Before: Mary M. Schroeder, Chief Judge, Harry Pregerson, Stephen S. Trott, Andrew J. Kleinfeld, Michael Daly Hawkins, Susan P. Graber, Kim McLane Wardlaw, William A. Fletcher, Raymond C. Fisher, Richard A. Paez and Marsha S. Berzon, Circuit Judges.

Berzon, Circuit Judge.

OPINION

While litigation concerning the constitutionality of a state statute was pending in state court, four individual plaintiffs filed this federal court challenge to the same statute, alleging similar constitutional defects to those alleged by the state court litigants. The district court dismissed the case, holding that because the federal court plaintiffs could have intervened in the state court proceedings, they were obligated to do so, and could not proceed in federal court.

This case thus raises questions at the core of the interaction of our dual system of courts, state and federal. Each system is competent to decide federal constitutional issues, and each is entrusted with doing so in appropriate cases. The question whether, in the interests of judicial efficiency and of comity, federal courts should refuse to decide cases within their constitutionally-and congressionally-conferred jurisdiction has been a recurring one. See Quackenbush v. Allstate Ins. Co., 517 U.S. 706 (1996); New Orleans Pub. Serv. Inc. v. Council of the City of New Orleans, 491 U.S. 350 (1989) ("NOPSI"); Colo. River Water Conservation Dist. v. United States, 424 U.S. 800 (1976); Younger v. Harris, 401 U.S. 37 (1971); Burford v. Sun Oil Co., 319 U.S. 315 (1943); R.R. Comm'n of Tex. v. Pullman Co., 312 U.S. 496 (1941). Repeatedly, the Supreme Court has informed us that, although there are limited circumstances in which such abstention by federal courts is appropriate, those circumstances are "carefully defined" and "remain `the exception, not the rule,' " NOPSI, 491 U.S. at 359 (quoting Hawaiian Housing Auth. v. Midkiff, 467 U.S. 229, 236 (1984)), and that as a general matter, "the federal courts' obligation to adjudicate claims within their jurisdiction [is] `virtually unflagging.' " Id. (quoting Deakins v. Monaghan, 484 U.S. 193, 203 (1988)); see also Quacken-bush, 517 U.S. at 716; Colorado River, 424 U.S. at 821.

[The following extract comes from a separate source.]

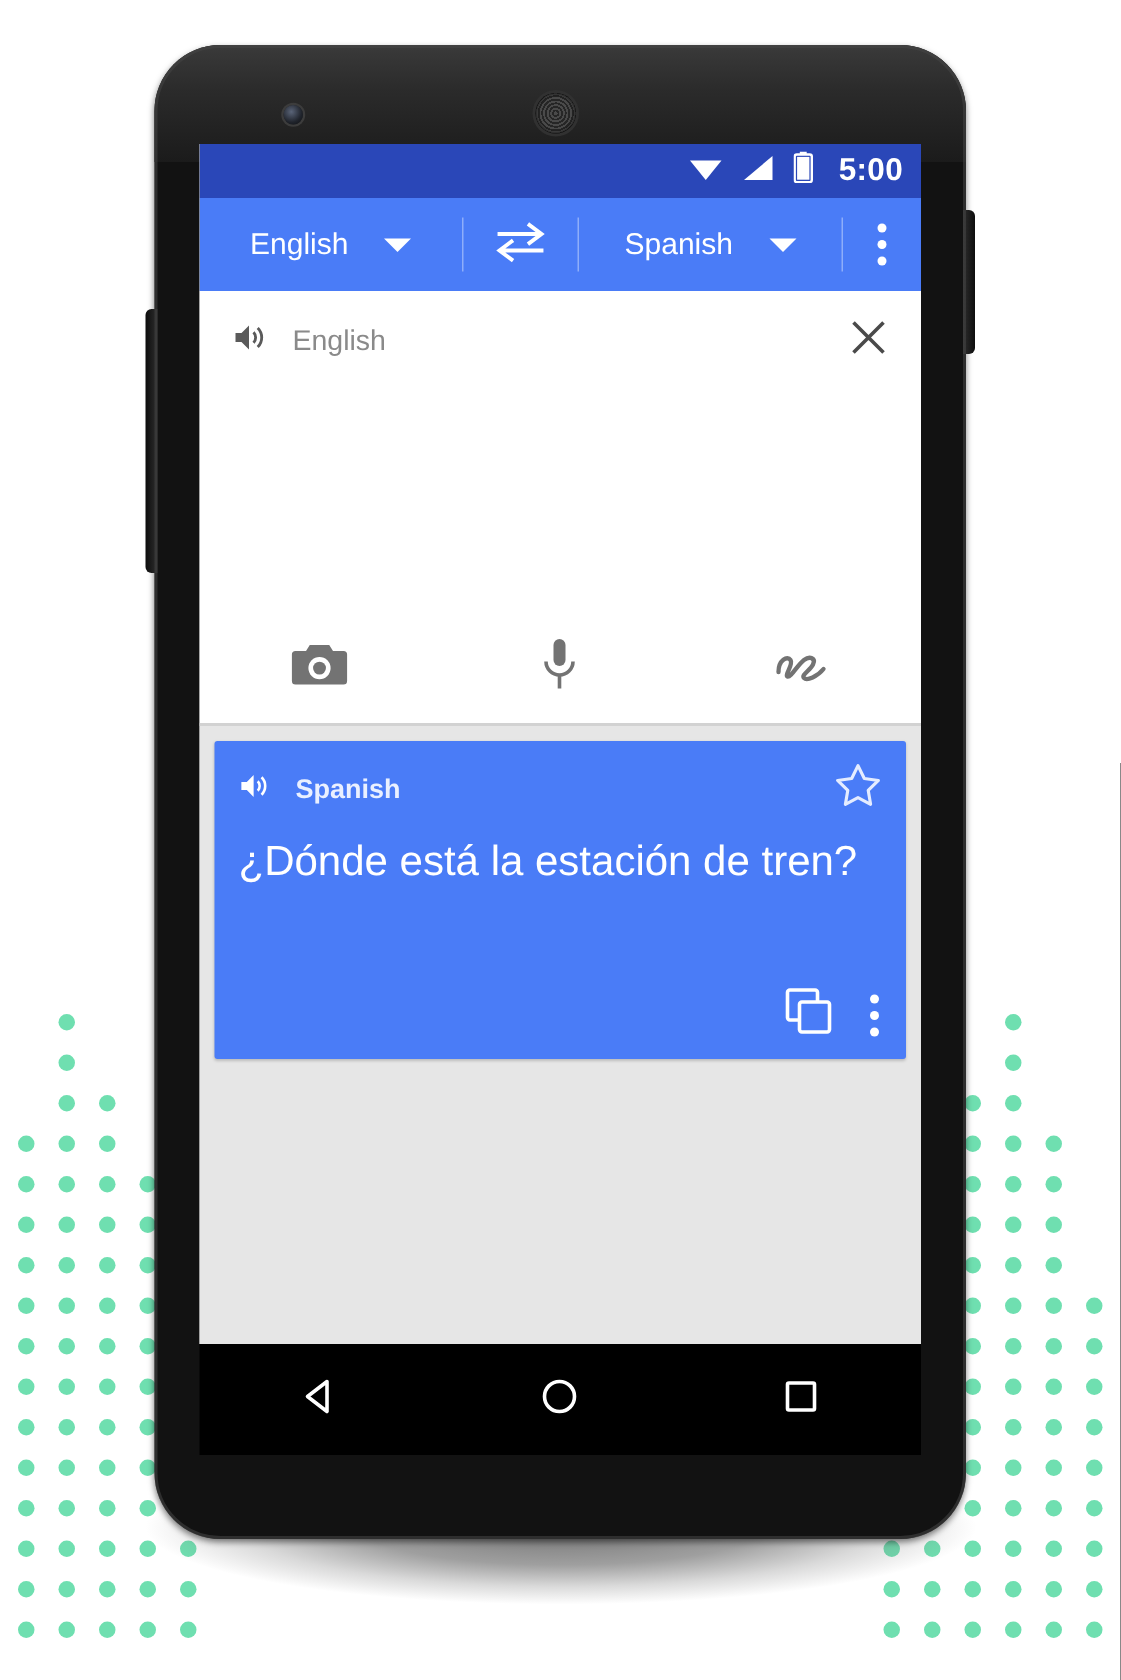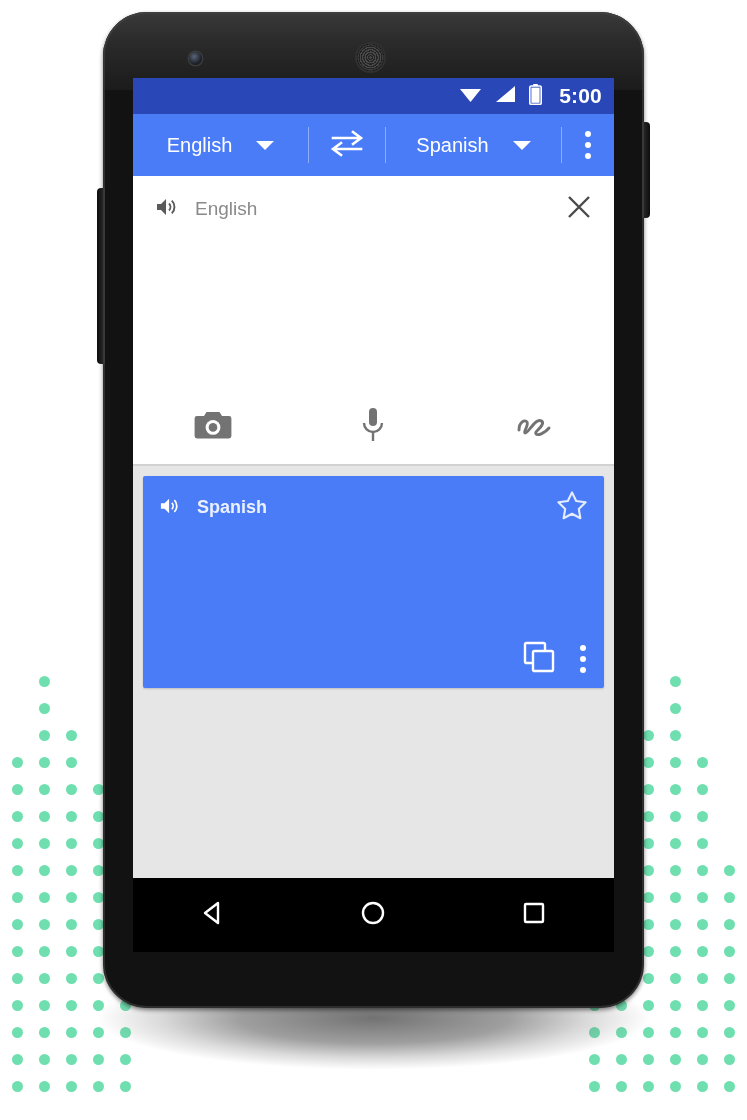"5:00" .phone { top: 12px -> 30px }
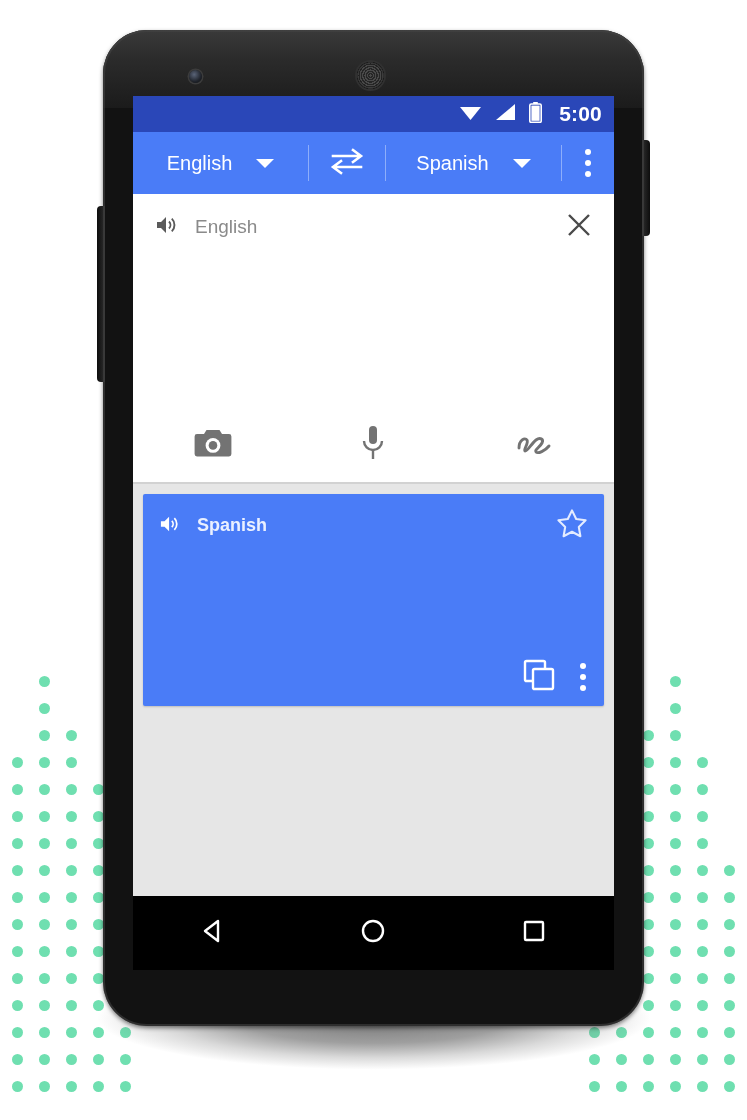"¿Dónde está la estación de" div.res-text { html: none -> <div>¿Dónde está la estación de tren?</div> }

To separate the tightly circumscribed circumstances in which it is appropriate for a federal court to dismiss a case properly within its jurisdiction from the basic principle that federal court jurisdiction is mandatory and must be exercised, this court has tended to distill the relevant factors into multifactor tests. See, e.g., Fresh Int'l Corp. v. Agric. Labor Relations Bd., 805 F.2d 1353, 1357-58 (9th Cir. 1986) (stating three-factor test for application of Younger abstention); Confederated Salish v. Simonich, 29 F.3d 1398, 1407 (9th Cir. 1994) (stating three-factor test for application of Pullman abstention). As is often the case with such attempts to create analytic aids to deciding complex issues, however, these standards have not always captured all the relevant factors, and thus may have obscured rather than clarified the path to proper judicial decisionmaking. We are not alone in recognizing that multi-factor tests are prone to "mechanical application that overlooks or underemphasizes the most important features of the . . . inquiry." Daniels v. Essex Group Inc., 937 F.2d 1264, 1271 (7th Cir. 1991).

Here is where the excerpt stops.